+++ RECORDS FOR THIS TASK +++

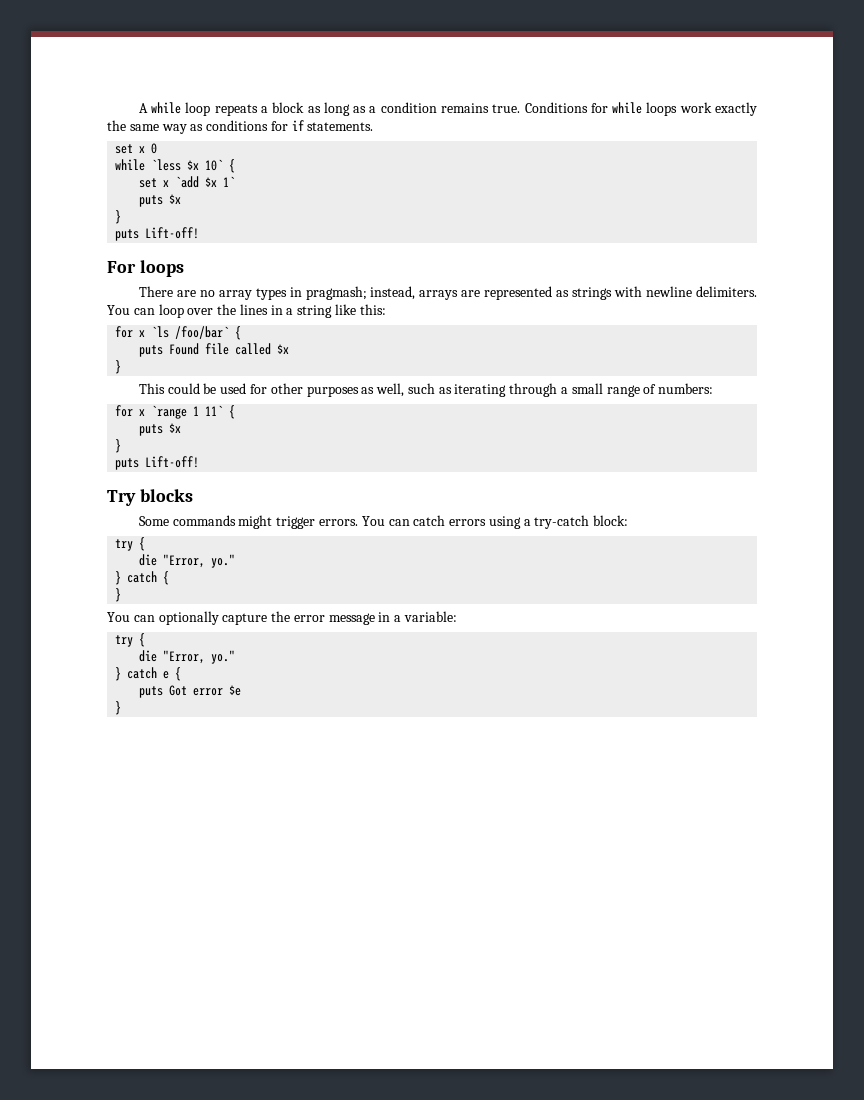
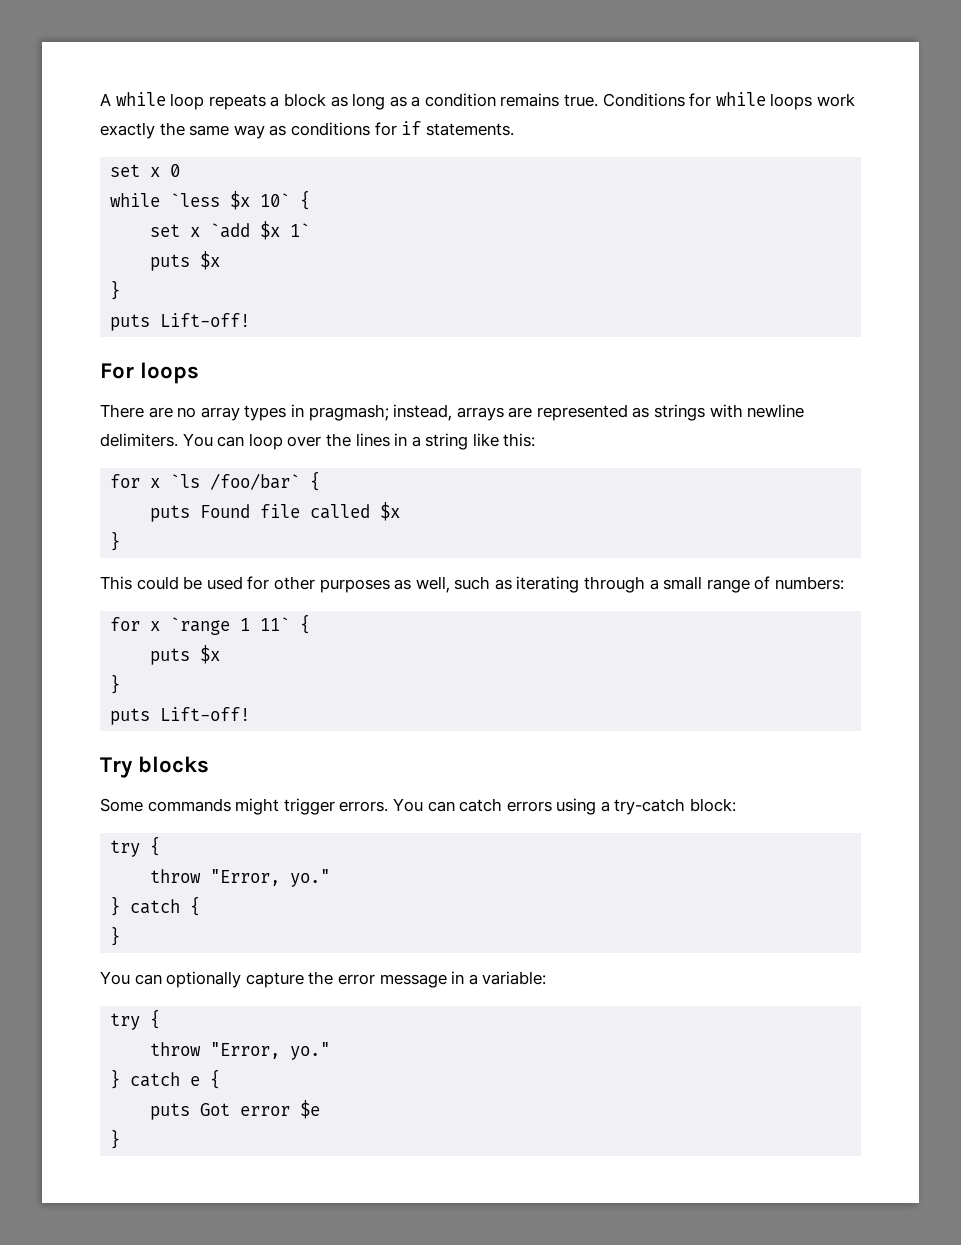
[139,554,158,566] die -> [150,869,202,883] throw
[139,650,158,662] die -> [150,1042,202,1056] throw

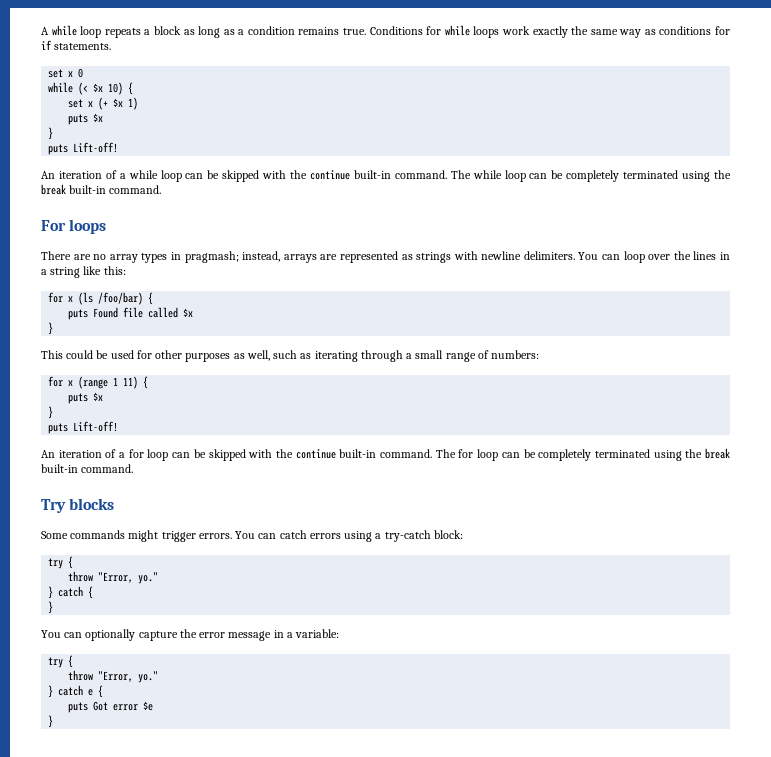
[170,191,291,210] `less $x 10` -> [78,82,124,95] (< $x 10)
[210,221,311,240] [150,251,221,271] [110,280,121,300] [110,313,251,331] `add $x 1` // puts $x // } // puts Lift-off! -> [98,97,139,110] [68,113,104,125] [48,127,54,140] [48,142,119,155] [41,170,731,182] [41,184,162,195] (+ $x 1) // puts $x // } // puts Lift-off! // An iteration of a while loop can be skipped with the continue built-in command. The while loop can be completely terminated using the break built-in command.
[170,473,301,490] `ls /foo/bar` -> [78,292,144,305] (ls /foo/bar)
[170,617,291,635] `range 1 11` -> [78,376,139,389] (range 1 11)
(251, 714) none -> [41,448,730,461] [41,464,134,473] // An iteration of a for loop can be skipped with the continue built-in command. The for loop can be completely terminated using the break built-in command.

+++

=== YOUR TASK ===
In the listing above, find the line containing "[78,82,124,95] (< $x 10)" and please quote exactly that line through the last one, and no other lines.

=== TASK OUTPUT ===
[170,191,291,210] `less $x 10` -> [78,82,124,95] (< $x 10)
[210,221,311,240] [150,251,221,271] [110,280,121,300] [110,313,251,331] `add $x 1` // puts $x // } // puts Lift-off! -> [98,97,139,110] [68,113,104,125] [48,127,54,140] [48,142,119,155] [41,170,731,182] [41,184,162,195] (+ $x 1) // puts $x // } // puts Lift-off! // An iteration of a while loop can be skipped with the continue built-in command. The while loop can be completely terminated using the break built-in command.
[170,473,301,490] `ls /foo/bar` -> [78,292,144,305] (ls /foo/bar)
[170,617,291,635] `range 1 11` -> [78,376,139,389] (range 1 11)
(251, 714) none -> [41,448,730,461] [41,464,134,473] // An iteration of a for loop can be skipped with the continue built-in command. The for loop can be completely terminated using the break built-in command.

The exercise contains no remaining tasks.